Italian painter (c. 1680–1746)

Domenico Bocciardo (c. 1680–1746) was an Italian painter of the Baroque period, active in Genoa. Native of Finale Ligure, but died in Genoa. He was a pupil of Giovanni Maria Morandi in Rome, but upon the death of Morandi in 1717, went to Genoa to work. He painted a San Giovanni baptizing the Multitude for the church of San Paolo in Genoa.

==Life and work==

He was born in 1686 in an old and wealthy family of Finale Marina.

Of his father Sebastiano, a sculptor and architect, only two works were known in Finale: the triumphal arch erected in honor of the passage of Margaret of Spain and a statue of the Immaculate Conception now in the sacristy of the parish church.

Bocciardo was sent by his father to Rome to study at the school of M. Morandi, where he remained until his master's death in 1717. In a brief period of permanence at Finale he painted the great painting of the Virgin and Saints for the cathedral. He then settled in Genoa, where he obtained credit as an author of portraits and chamber paintings. Soprani recalled from this period: a portrait of Doge Canevaro, a portrait of Nicoletta De Mari, and also St. John Baptizing the Crowd for the church, now disappeared, of St. Paolo in Campetto; a canvas with Dominican Saints for the church of St. Domenico, also destroyed, and a Flagellation for St. Stefano.

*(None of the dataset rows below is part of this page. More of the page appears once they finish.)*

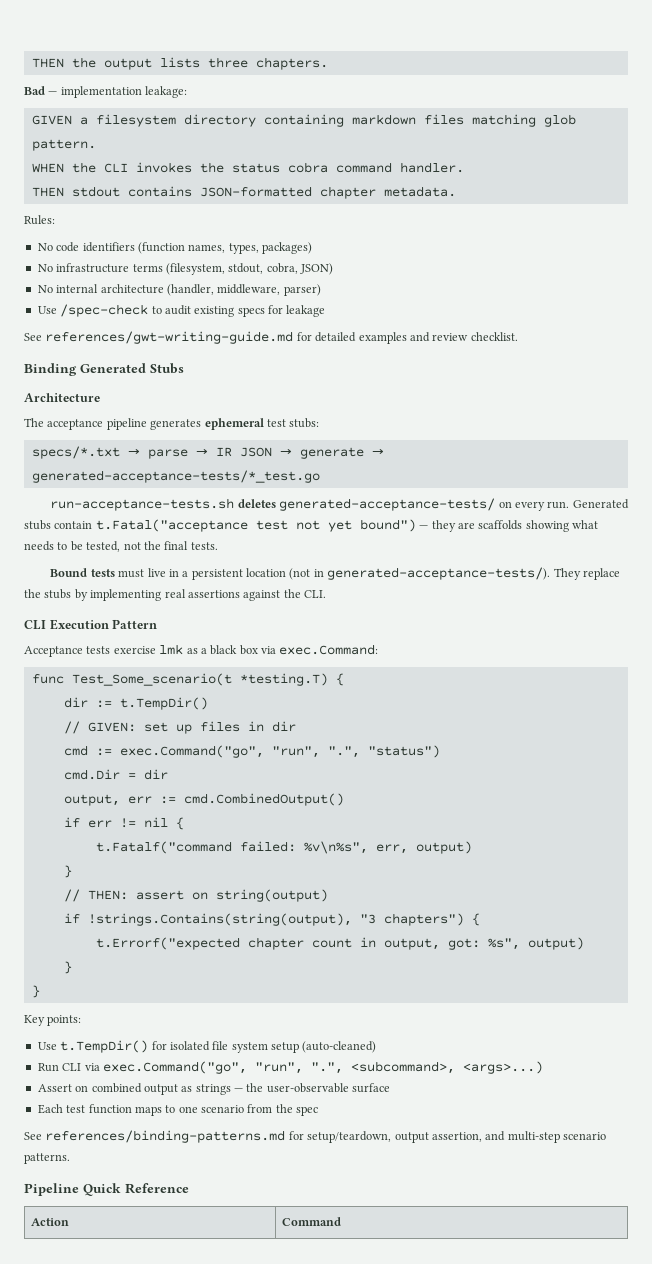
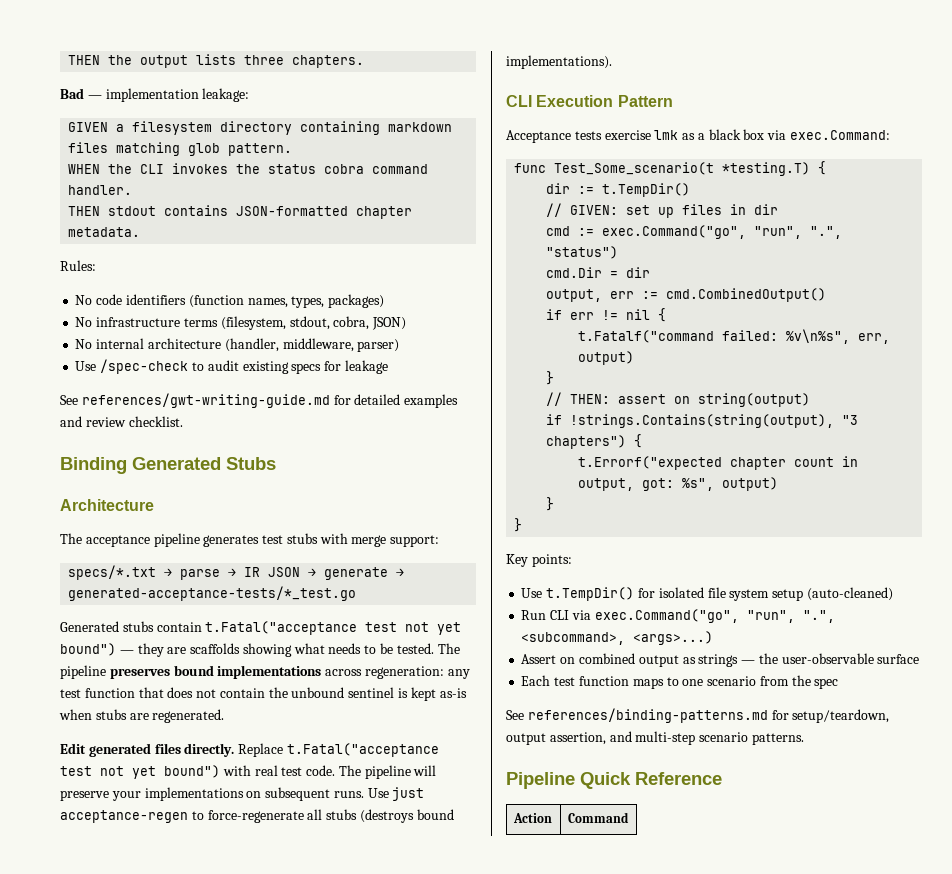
- The acceptance pipeline generates ephemeral test stubs:
+ The acceptance pipeline generates test stubs with merge support:
- run-acceptance-tests.sh deletes generated-acceptance-tests/ on every run. Generated stubs contain t.Fatal("acceptance test not yet bound") — they are scaffolds showing what needs to be tested, not the final tests.
- Bound tests must live in a persistent location (not in generated-acceptance-tests/). They replace the stubs by implementing real assertions against the CLI.
+ Generated stubs contain t.Fatal("acceptance test not yet bound") — they are scaffolds showing what needs to be tested. The pipeline preserves bound implementations across regeneration: any test function that does not contain the unbound sentinel is kept as-is when stubs are regenerated.
+ Edit generated files directly. Replace t.Fatal("acceptance test not yet bound") with real test code. The pipeline will preserve your implementations on subsequent runs. Use just acceptance-regen to force-regenerate all stubs (destroys bound implementations).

At the Genoese permanence Bocciardo alternated periods not easily datable of industriousness in the churches of the Riviera: in Porto Maurizio he painted the Transit of St. Joseph for the church of St. Leonardo and Tobia, who Buries the Dead for the Oratorio della Buona Morte; in Oneglia he made his masterpiece in the large painting dedicated to St. Biagio in the church of the same name; he executed St. Filippo Neri in Albenga in the church of the Fathers of the Pious Schools; at Finale Marina, in the basilica of St. Giovanni Battista, he painted ancona of St. Ermete; in the parish church of Vado a canvas with the Guardian Angel and another with the Presentation of Mary to the Temple. Ratti reports that his works appealed to foreigners and some were exported to America.

He died in 1746 in Genoa, where he was buried in the church of St. Donato.